Девушка несколько раз наклонялась и встряхивала край своего театрально пышного хитона и с неудовольствием поглядывала на юношу.
– Зачем твой отец нарядил меня в этот саван? – ворчала она к великой досаде Алцима. – Право, мне стыдно в нем. Будто я поднялась с одра болезни или бежала с кладбища.
– Потерпи, Гликерия, – умолял ее сын Саклея, – а главное – меньше говори. Народ смотрит на тебя. Еще неизвестно, как царь отнесется к тебе.
– Я могла бы выступить перед народом и царем в обычном одеянии. В котором меня видели на охоте.
– Что? В охотничьем мужском кафтане и шароварах? Тогда ты уже не походила бы на Афродиту Небесную. И народ по-иному встретил бы тебя.
– Тогда меня признали бы за Артемиду Охотницу. Эта богиня более по душе мне, чем жеманная Афродита.
– Не кощунствуй! Богиня любви обидчива и может покарать тебя!
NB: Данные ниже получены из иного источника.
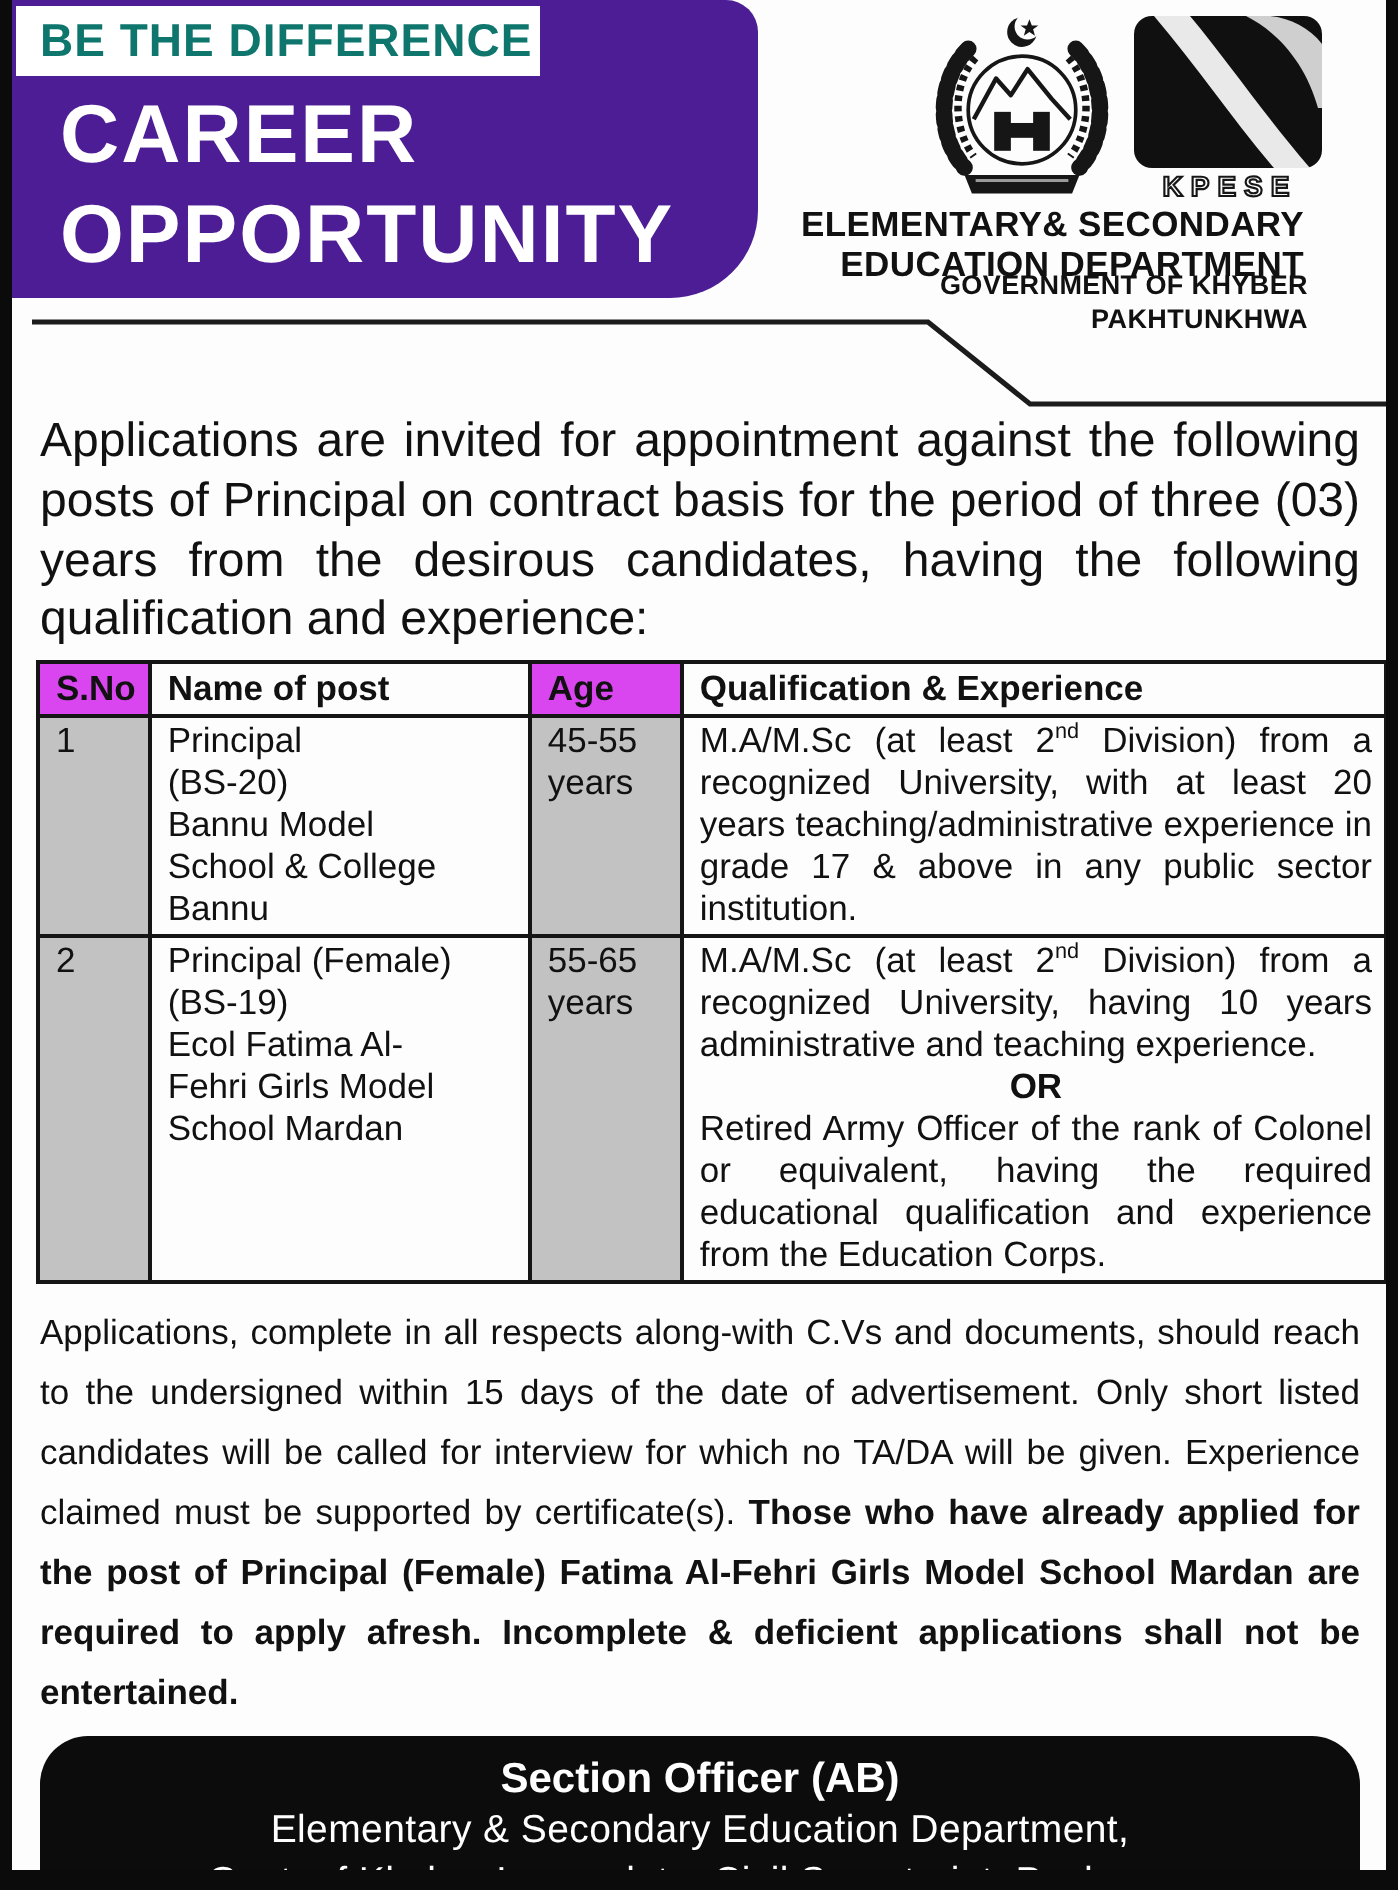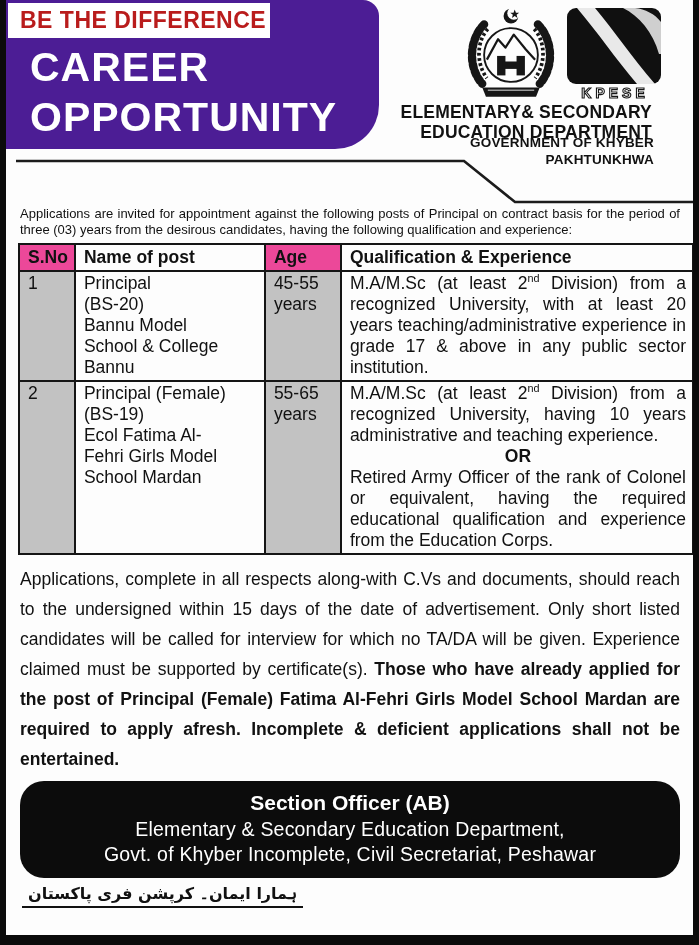--- a/index.html
+++ b/index.html
@@ -23,21 +23,21 @@
     background:#4c1d95;
     border-radius:0 16px 44px 0;
   }
   .tagline-strip {
     position:absolute; left:2px; top:3px;
     width:262px; height:35px;
     background:#fff;
     line-height:34px;
     padding-left:12px;
     font-weight:bold; font-size:23px; letter-spacing:.5px;
-    color:#b91c1c;
+    color:#0f766e;
     white-space:nowrap;
   }
   .career-title {
     position:absolute; left:24px; top:42px;
     color:#fff; font-weight:bold; font-size:41px;
     line-height:1.22; letter-spacing:1px;
   }
   .emblem { position:absolute; left:453px; top:4px; width:104px; height:102px; }
   .kpese  { position:absolute; left:559px; top:8px; width:100px; height:100px; }
   .dept-name {
@@ -48,41 +48,41 @@
   .govt-name {
     position:absolute; right:39px; top:135px;
     text-align:right; font-weight:bold; font-size:13.5px; line-height:1.25;
     white-space:pre-line; letter-spacing:.2px;
   }
   .divider-svg { position:absolute; left:0; top:0; width:699px; height:210px; pointer-events:none; }
   
   .content { padding-top:204px; }
   .intro {
     margin:2px 13px 0 14px;
-    font-size:13px; line-height:1.24;
+    font-size:24px; line-height:1.24;
     text-align:justify;
   }
   table.posts {
     margin:5px 11px 0 12px;
     width:676px;
     border-collapse:collapse;
     font-size:17.5px;
   }
   table.posts th, table.posts td {
     border:2px solid #151515;
     vertical-align:top;
     padding:1px 6px 2px 8px;
     line-height:1.2;
   }
   table.posts th { font-size:17.5px; text-align:left; padding-top:2px; }
   .col-sno  { width:48px; }
   .col-name { width:190px; }
   .col-age  { width:76px; }
   .shaded   { background:#c2c2c2; }
-  th.shaded { background:#ec4899; }
+  th.shaded { background:#d946ef; }
   th.th-age { text-align:center; }
   .pre { white-space:pre-line; }
   td.qual { padding:2px 7px 4px 34px; text-align:justify; }
   .or-line { text-align:center; font-weight:bold; }
   sup { font-size:62%; vertical-align:super; line-height:0; }
   .closing {
     margin:9px 13px 0 14px;
     font-size:17.5px; line-height:30px;
     text-align:justify;
   }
– Меня уже покарала судьба. За что только – не знаю.
По обычаю, Саклей поднял посох, постучал в ворота акрополя и поклонился, символизируя этим просьбу и смирение. Царь волен был решать, как поступить – утвердить или отвергнуть решение собрания и его избранников.
– Во дворец я зайду один, – обратился Саклей к представителям народа, – потом и вас вызовут. А ты, – он снизил голос до полушепота, обращаясь к девушке, – тоже зайдешь, когда скажут, только держи себя достойно, без солдатских ухваток и словечек. Здесь не сарматская степь, и не лагерь твоего покойного отца. Эх, не успел я научить тебя держаться перед лицом царя и царицы.